> [Records supplied]:
*-*-*

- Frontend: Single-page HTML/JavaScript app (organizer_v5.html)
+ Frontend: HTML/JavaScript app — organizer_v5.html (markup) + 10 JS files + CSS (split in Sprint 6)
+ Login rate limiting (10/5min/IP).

*-*-*

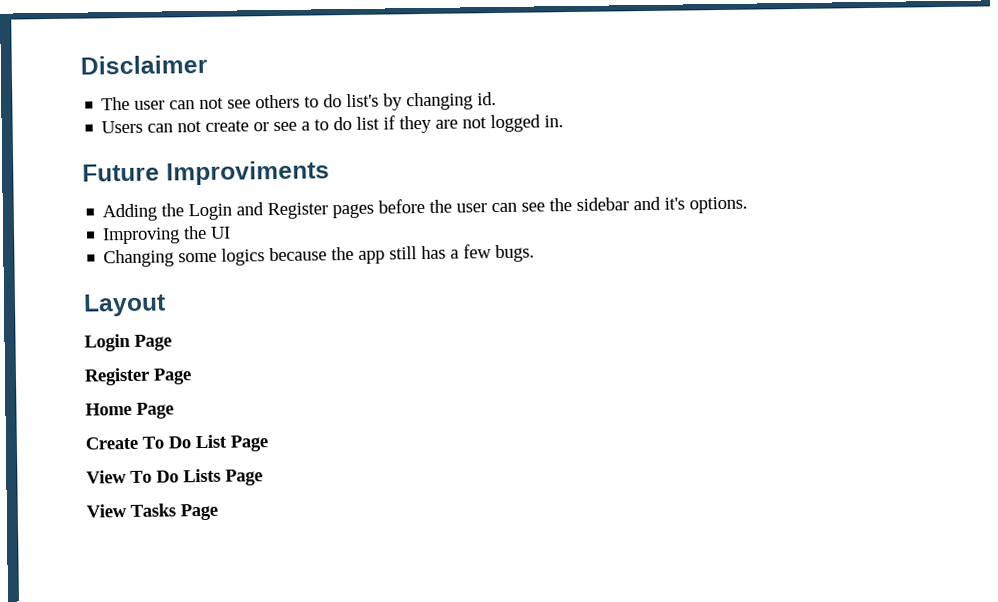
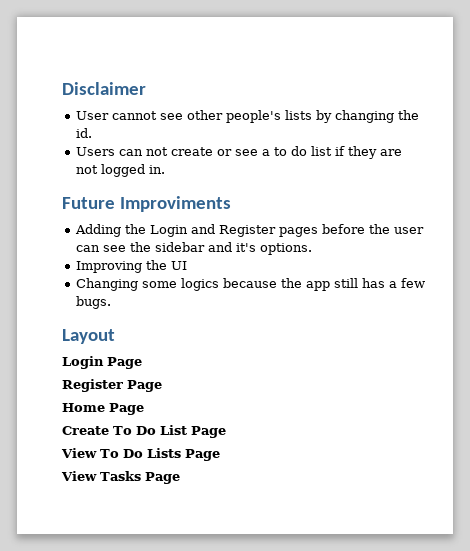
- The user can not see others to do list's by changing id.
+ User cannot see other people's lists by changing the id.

*-*-*

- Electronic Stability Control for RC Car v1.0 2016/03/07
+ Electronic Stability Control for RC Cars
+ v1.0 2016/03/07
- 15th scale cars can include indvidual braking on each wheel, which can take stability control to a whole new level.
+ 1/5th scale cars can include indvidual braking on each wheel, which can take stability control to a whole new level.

*-*-*

> [What the task requires]: Go through the material above, and wherever a line holds the word "wheel", copy it.

> [Solution to this problem]:
- 15th scale cars can include indvidual braking on each wheel, which can take stability control to a whole new level.
+ 1/5th scale cars can include indvidual braking on each wheel, which can take stability control to a whole new level.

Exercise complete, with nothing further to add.